From the architects:
Wilson Architects have designed new accommodation at St Catherine’s College, UWA Perth, derived of small neighbourhoods belonging to students, with places that facilitate a variety of learning environments, to create a building rich in cultural understanding.
The building is purposefully planned for St Catherine’s Dandjoo Darbalung program, which in Nyungar means ‘mixing together’ and which aims to provides equity of access for Indigenous students. Similarly, part of the building’s ambition is to seamlessly integrate itself into the existing campus and enhance the living and learning experience for the entire College, informed by inclusivity, cultural understanding and sensitivity, and countering any perceptions of segregation.
The main objective of the building is to facilitate the support pillars of the Dandjoo Darbalung program, which is to provide extensive academic support, carefully structured around personal student empowerment, and providing a clear pathway for young Indigenous people to obtain skilled, professional employment after graduation.
Early research between the College and Wilson Architects identified that indigenous students, in particular, struggle with the dislocation and isolation of living away from their home as first-time university students when confronted with the tradition and institution of University life. For some students, traditional campus living can facilitate reduced social interaction, whereby social contact might occur only in dining halls or passing in the corridors, and these students can quickly become withdrawn and isolated in their rooms, leading to poor personal wellbeing, poor learning outcomes, and poor retention rates. The solution was to reconstruct the College living environment.
University Colleges are known to provide smaller tight-knit communities with pastoral care, creating an environment where students’ ‘lookout’ for each other. Traditionally they provide a single room with a desk, personal or shared bathrooms, group laundry facilities, meals within a dining hall, spaces for social recreation.
More recently some have adapted to support interactive learning places, recognising pedagogical changes within universities. St Catherine’s students have traditionally been organised in a structure which is horizontal and European in origin, whereby year groups are co-located, and privilege and personal amenity are determined by how long they have been at College.

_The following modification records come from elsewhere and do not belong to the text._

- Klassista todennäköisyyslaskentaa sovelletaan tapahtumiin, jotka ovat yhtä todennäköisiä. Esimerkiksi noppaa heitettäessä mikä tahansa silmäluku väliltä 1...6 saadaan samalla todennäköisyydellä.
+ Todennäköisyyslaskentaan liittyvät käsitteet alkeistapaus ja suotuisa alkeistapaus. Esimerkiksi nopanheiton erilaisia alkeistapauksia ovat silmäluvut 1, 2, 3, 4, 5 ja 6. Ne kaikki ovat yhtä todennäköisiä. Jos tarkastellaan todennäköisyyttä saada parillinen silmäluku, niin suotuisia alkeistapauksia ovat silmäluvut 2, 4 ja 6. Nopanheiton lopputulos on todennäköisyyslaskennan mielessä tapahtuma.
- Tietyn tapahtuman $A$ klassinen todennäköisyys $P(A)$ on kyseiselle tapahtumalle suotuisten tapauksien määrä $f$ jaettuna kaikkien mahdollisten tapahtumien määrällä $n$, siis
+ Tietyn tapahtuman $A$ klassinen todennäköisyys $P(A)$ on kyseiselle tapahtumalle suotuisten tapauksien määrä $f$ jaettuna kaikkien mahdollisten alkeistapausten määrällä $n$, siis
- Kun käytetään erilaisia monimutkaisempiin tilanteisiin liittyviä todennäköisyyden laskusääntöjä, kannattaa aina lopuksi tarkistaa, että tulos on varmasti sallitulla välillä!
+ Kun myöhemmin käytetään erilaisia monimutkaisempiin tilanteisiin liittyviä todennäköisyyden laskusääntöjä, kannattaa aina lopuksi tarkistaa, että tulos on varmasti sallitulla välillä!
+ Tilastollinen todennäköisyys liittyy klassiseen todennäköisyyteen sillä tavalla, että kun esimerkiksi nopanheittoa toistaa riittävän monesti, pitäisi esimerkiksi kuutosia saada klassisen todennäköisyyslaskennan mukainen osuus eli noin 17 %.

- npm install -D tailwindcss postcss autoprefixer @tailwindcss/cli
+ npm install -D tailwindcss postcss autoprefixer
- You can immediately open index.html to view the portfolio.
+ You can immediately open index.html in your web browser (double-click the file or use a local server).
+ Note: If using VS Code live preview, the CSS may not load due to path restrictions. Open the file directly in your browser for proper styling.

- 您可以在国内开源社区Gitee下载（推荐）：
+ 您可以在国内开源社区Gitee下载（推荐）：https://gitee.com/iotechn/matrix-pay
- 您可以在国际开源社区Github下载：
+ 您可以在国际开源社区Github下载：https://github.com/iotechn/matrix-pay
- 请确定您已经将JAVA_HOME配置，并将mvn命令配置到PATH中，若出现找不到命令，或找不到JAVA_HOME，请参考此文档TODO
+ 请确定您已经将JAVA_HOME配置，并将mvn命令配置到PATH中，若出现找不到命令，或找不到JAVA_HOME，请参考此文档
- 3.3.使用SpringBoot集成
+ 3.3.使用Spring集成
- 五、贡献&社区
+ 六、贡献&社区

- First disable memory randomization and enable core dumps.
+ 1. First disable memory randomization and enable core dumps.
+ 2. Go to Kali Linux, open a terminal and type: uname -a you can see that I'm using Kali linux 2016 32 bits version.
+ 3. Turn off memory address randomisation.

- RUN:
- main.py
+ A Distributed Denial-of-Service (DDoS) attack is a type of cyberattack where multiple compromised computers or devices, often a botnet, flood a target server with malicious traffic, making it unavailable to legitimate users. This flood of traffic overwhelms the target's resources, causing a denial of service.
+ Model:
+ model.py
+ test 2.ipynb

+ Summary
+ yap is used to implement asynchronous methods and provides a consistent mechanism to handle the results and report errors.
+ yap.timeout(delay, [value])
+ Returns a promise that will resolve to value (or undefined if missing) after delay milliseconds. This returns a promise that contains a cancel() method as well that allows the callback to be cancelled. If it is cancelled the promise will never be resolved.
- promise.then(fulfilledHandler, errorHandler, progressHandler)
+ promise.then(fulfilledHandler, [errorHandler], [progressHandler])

Traditional and modern versions all provide various forms of shared communal social spaces, but sometimes little consideration is given to what the purpose of the space is, who the space belongs to, what the ideal group size is, and whether the space can support a variety of activities, sometimes simultaneously. Counter-intuitively spaces which are meant to encourage positive interaction can often through a lack of personal accountability, facilitate poor social behaviour. These spaces then require resources and management to regulate.
To address these phenomena the principle planning strategy of the new building was to create a household from a hierarchy of rooms with different amenity placed around a shared common space with multiple purposes, behind a common front door. This created a household with a sense of belonging to the common space and a greater sense of personal responsibility to it and encourages students out of their rooms and into the common space. It also meant a household could be a vertically composed of students with various university experience, creating small communities with a social structure more aligned with the indigenous idea of Kinship.
Central to building’s cultural understanding is the creation of the Banksia form, an open four-storey structure centrally located at the confluence of the building and campus networks, veiled in expanded mesh and green vegetation, creating a counterpoint to the rigidity of the more institutional adjacent building forms.
On the ground and first floor, the Banksia is a bleacher seat forum, the second level the central external social learning and reflection space, and the top-level is an externally open but shrouded cultural ceremony space with a fire and smoking pit. The dominant form imposes itself on the College creating a significant landmark that reinforces the cultural importance of the facility.
A key experience of the building is the openness and connection to its surrounds, both in landscape and built form. Interior spaces blur with the outside, acknowledging the importance of indigenous identity through an individual’s occupation and sense of belonging, rather than the identity being prescribed through the building. Careful planning focused on maintaining all the existing mature trees has helped create human-scaled courtyards which are a distinct feature of the St Catherine’s campus. Rooftop and elevated terrace gardens provide an enhanced amenity for both the occupants and broader campus.
The Indigenous courtyard is bounded by the new accommodation building and also the Dandjoo Darbalung room, with which it directly connects. The Dandjoo Darbalung room is a flexible and managed space specifically for running the program. This space is directly adjacent to a complementary learning centre in the reconditioned Prescott Building ground floor which has been repurposed from accommodation to a campus-wide learning centre, to ensure there is no learning facility inequality on campus. It’s location on the major route of the campus, directly raises the profile of learning by placing it in the heart of the College at one if it’s most prominent locations.